The antifouling performance of each treated substrate was investigated by the method described below. The following comparative materials were prepared to clarify the effectiveness of the surface layer treated by the ion implantation method and the ion beam assisted vapor deposition method. Comparative Example 1: An aluminum alloy plate which has been subjected to the same electrodeposition coating as in Examples 1, 2, 5 Comparative Example 2: Untreated vinyl chloride plate as in Examples 3 and 4 Comparative Example 3: Examples 1, 2 , An aluminum alloy plate on which the same electrodeposition coating as that of No. 5, 5 was formed with a Cu vapor deposition film by a vacuum vapor deposition method. Comparative Example 4: A vapor deposition of Cu by a vacuum vapor deposition method on Examples 3 and 4 and a vinyl chloride substrate.

[0010]

[Table 1]

[0011]

[Table 2]

(Evaluation of Antifouling Performance) Each treated material was immersed 1.5 m below the sea surface in Orido Bay, Shimizu City, and periodically pulled up to observe the adhesion state of organisms attached to the surface of the test piece. As can be seen from Table 3 showing the observation results, in Examples 1 to 5 according to the present invention, almost no aquatic organisms were observed to adhere and the clean surface condition at the beginning of the test was maintained for a long period of time. On the other hand, in Comparative Examples 1 and 2, a large amount of aquatic organisms became attached as the test period passed. Also, C
In Comparative Examples 3 and 4 in which the u vapor-deposited film was formed, the initial antifouling performance was almost the same level as in Examples 1 to 5, but the adhesion of aquatic organisms increased rapidly as the test period became longer. This indicates that the Cu vapor deposition film formed by vacuum vapor deposition has been consumed.

[0013]

[Table 3]

[0014]

As described above, the antifouling member of the present invention is an ion implantation method or an ion beam assisting method on the surface of a material such as metal, coating film, plastics, rubber, ceramics, fiber or processed product. A surface layer having an antifouling effect is formed by a vapor deposition method. This surface layer is coated, plated, sputtered,
Compared to a film formed by a vacuum deposition method or the like, it has excellent adhesion to a substrate and maintains an excellent antifouling function for a long period of time. In this way, the member with the antifouling function is
It is used in a wide range of applications such as structures in contact with fresh water and seawater, piping, and ship bottoms.
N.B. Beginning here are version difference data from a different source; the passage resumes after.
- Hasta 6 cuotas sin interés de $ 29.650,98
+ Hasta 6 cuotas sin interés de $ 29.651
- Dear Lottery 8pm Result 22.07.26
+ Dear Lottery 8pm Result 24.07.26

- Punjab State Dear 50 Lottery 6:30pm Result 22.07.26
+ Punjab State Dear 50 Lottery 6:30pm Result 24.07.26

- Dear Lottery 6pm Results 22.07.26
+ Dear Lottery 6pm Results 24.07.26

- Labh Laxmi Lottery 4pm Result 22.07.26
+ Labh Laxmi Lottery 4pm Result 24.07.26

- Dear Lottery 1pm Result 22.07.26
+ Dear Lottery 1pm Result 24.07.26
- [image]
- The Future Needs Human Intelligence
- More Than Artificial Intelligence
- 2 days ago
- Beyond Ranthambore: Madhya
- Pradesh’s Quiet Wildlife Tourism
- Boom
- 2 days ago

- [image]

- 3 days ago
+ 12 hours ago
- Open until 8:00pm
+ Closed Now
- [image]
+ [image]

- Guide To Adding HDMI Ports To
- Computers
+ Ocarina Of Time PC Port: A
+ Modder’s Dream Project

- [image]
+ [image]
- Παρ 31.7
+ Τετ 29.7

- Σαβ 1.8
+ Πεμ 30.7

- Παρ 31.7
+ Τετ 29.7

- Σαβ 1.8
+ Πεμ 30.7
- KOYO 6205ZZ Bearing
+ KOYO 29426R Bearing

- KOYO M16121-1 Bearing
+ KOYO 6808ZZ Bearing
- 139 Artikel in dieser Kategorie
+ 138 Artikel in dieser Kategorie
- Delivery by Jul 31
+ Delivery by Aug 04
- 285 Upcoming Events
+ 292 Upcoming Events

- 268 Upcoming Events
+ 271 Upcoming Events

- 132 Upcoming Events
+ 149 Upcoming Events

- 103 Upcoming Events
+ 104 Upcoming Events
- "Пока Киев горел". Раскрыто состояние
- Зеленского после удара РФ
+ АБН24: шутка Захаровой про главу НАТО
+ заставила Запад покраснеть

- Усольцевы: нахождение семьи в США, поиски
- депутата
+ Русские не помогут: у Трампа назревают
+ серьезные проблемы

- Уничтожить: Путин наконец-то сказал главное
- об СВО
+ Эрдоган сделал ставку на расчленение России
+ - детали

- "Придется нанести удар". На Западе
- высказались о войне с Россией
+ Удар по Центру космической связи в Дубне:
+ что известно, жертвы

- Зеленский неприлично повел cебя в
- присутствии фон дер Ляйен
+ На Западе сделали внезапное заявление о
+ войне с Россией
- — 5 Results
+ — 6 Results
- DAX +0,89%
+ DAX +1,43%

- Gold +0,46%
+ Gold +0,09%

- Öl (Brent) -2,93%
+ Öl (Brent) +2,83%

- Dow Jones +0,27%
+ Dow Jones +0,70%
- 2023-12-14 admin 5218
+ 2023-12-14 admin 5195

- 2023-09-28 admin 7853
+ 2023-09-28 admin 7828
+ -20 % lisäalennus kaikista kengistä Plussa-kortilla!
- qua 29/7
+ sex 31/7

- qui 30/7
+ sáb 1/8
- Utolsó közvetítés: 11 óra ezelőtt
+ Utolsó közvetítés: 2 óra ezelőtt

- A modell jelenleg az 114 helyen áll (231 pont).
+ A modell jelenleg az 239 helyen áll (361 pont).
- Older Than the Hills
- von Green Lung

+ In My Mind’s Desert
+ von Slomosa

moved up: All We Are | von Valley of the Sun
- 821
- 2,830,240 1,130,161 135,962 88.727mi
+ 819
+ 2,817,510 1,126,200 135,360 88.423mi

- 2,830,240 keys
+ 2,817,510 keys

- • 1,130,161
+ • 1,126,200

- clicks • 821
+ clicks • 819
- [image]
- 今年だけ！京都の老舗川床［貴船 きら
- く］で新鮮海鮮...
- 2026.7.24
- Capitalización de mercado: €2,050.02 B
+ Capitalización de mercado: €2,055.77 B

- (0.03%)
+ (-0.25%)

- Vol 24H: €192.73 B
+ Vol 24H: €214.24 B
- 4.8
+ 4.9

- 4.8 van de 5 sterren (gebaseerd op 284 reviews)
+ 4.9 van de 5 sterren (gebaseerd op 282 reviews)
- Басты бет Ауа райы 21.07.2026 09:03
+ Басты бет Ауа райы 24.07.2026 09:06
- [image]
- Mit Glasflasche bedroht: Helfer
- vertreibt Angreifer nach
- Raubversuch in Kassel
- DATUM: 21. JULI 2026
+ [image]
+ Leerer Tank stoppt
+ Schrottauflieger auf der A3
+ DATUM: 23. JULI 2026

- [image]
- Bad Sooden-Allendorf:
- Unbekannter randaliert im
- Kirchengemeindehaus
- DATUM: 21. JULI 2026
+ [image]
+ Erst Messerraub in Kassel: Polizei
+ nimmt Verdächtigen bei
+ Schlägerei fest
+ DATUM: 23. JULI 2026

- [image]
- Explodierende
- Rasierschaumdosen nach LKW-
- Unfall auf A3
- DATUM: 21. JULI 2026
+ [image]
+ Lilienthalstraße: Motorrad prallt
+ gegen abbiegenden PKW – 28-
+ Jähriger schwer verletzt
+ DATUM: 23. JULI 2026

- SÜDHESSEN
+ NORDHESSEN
Continuation of the front page (51) Int.Cl. ⁶ Identification number Reference number within the agency FI Technical display location B05D 7/14 Z 7/24 303 B 7415-4F (72) Inventor Kuji Hori 1 Kabahara, Kambara-cho, Anbara-gun, Shizuoka 34th-1st Nichiru Giken Co., Ltd.

Claims (7)

[Claims] 1. An antifouling member in which a functional layer containing an antifouling substance is formed on the surface of a substrate by an ion beam assisted vapor deposition method or an ion implantation method. 2. An antifouling member, wherein the base material according to claim 1 is a metal, a coating film, plastics, rubber, ceramics or fibers. 3. The antifouling substance according to claim 1 is Cu, Ag,
An antifouling member which is one or more selected from Zn, Sn, Cr, Co and alloys thereof. 4. A method for producing an antifouling member, which comprises injecting an ionized antifouling substance on the surface of a base material. 5. Cu, Ag, Zn, Sn, Cr, Co,
The method for producing an antifouling member according to claim 4, wherein one or more ions selected from H, F, Cl, B, He, Ne, Ar, O and N are used. 6. A method for producing an antifouling member, which comprises depositing an antifouling substance on the surface of a base material while irradiating the surface of the base material with an ion beam. 7. The method for producing an antifouling member according to claim 6, wherein one or more selected from Cu, Ag, Zn, Sn, Cr, Co and alloys thereof are used as an antifouling substance.